けれどいくら日中を夢と思うても、その感覚自体が妄想に過ぎないと朝の日差しは突き付ける。同じようにいくら幻と思うても、二年前の出来事は繰り返し橘純一を傷つける。
二年前、橘純一には好きな子がいた。親友の梅原の協力もあり、少女との距離は順調に狭まっているかのように思えた。そしてその年のクリスマスイヴ。橘純一は、少女とデートの約束をした。高鳴る胸。一日一日と約束の日に近づく度、そわそわしてしまう自分自身。でも幸せでいっぱいになるであろう予感、いやいやへまをすれば飽きられてしまうかもしれない、絶対楽しい一日にするぞと息巻いてみたり。要するにイヴを待つ時間もまた、橘純一は最高に楽しんでいた。
だが、結局イヴは橘純一にとって最悪の日になった。そもそもデートすら始まらなかった。待ち合わせの約束は、夕方五時に丘の上の公園のベンチ。でも、少女は来なかった。どれだけ待っても、橘純一が思いを寄せた少女は現れなかったのだ。

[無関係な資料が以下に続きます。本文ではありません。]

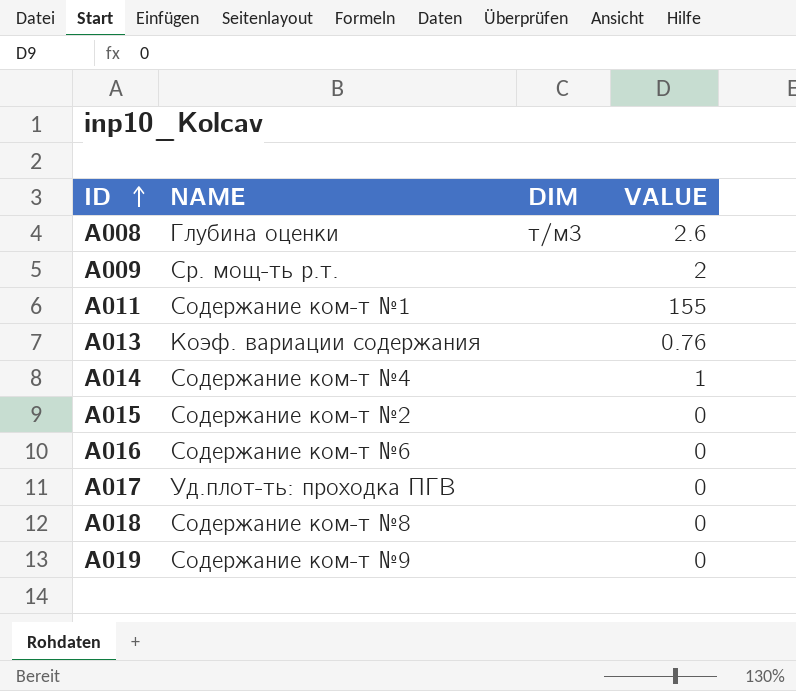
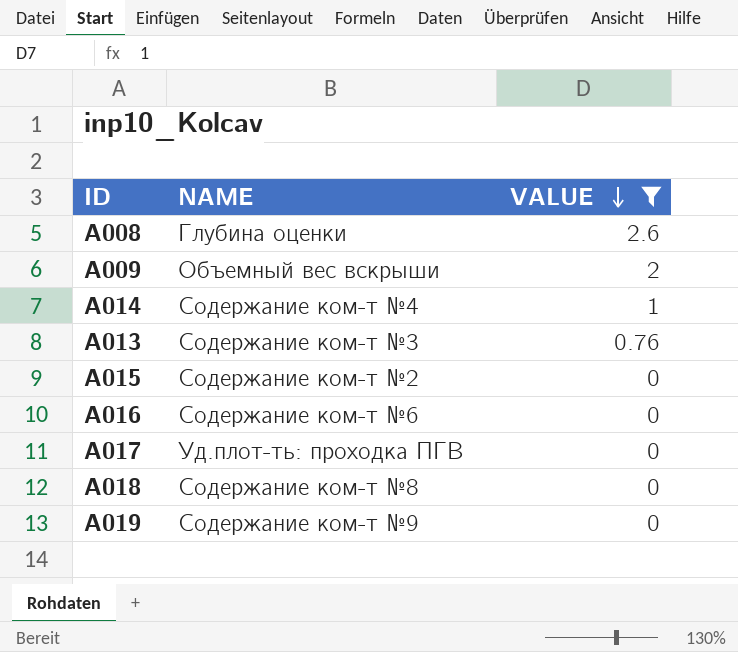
filter: none -> VALUE != 155
row order: ID ascending -> VALUE descending
column DIM | position: 3 -> none
A009 | NAME: Ср. мощ-ть р.т. -> Объемный вес вскрыши
A013 | NAME: Коэф. вариации содержания -> Содержание ком-т №3

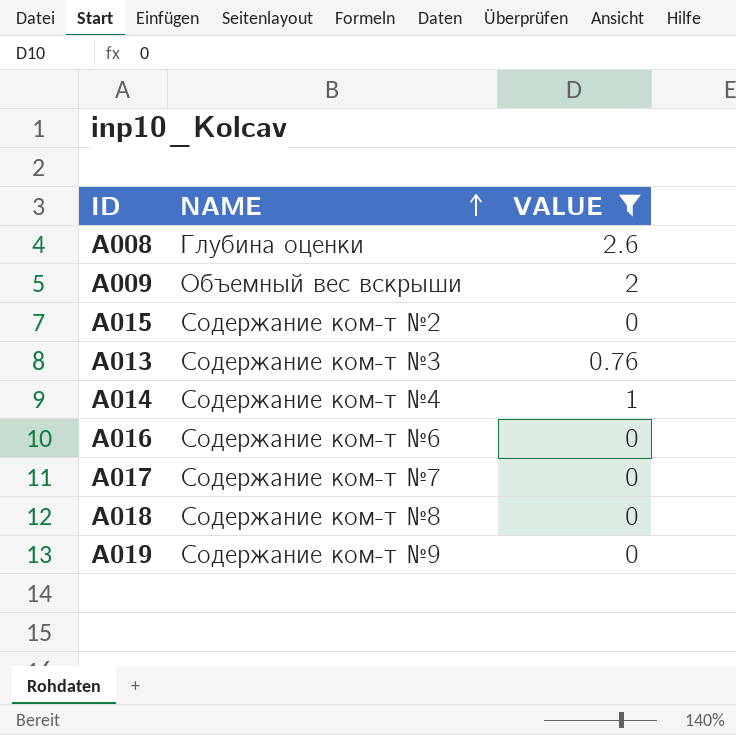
row order: VALUE descending -> NAME ascending
A017 | NAME: Уд.плот-ть: проходка ПГВ -> Содержание ком-т №7

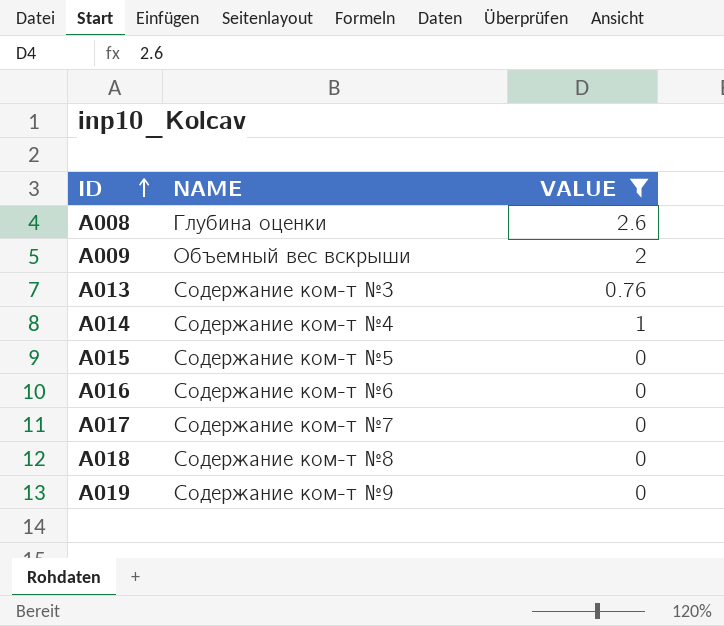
row order: NAME ascending -> ID ascending
A015 | NAME: Содержание ком-т №2 -> Содержание ком-т №5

それからの二年の月日は、恋や愛という人の狂気に、本能的に怯えを感じる日々であった。だが人間はいつまでも同じ場所に留まり続けている訳ではない。親友の梅原に励まされ、今年は少し頑張ってみようと純一は決めたのだ。自分の胸の奥に居座り、傷を付け続ける、毒竜のような記憶を乗り越えられるように。
掘り出し物があると評判の、輝日東高校図書室。橘純一がまず足を向けたのは、ここ図書室だった。
(そういえば、梅原が言ってたな、ボンッ、キュウ、ボンッなお宝本が美術関係の書棚にあるって。ちょっと見てみるか)
図書室には数える程度の生徒しかいない。大体そんなものだろう。その数える程度の生徒だって殆どが同じ面子だ。
探している本が本だけに、人目を気にしながら奥の美術関係の棚に向かう。
「わぉ、橘君、ベリーグーよ。またわたしの危機を察して来てくれたのねっ」
「え?」
自分でそう呟きながら、声の主の正体の予感に、純一は胸が高鳴り出すのを感じていた。
振り向いた先、そこには予想した通り、我らが輝日東の女神、森島はるかが居た。
「先輩、どうしたんですか?」
「だから、わたしを助けにきてくれたんでしょう?」
まったく意味が解らなかったが、純一は迷いなく話に乗った。
「もちろんです! 先輩を助ける為なら、たとえ火の中、水の中、どこへだって行きますっ」
「ほんとぉー、うれしいわぁ。さすがは、ジョンねっ」
ころころと森島はるかは楽しそうに笑った。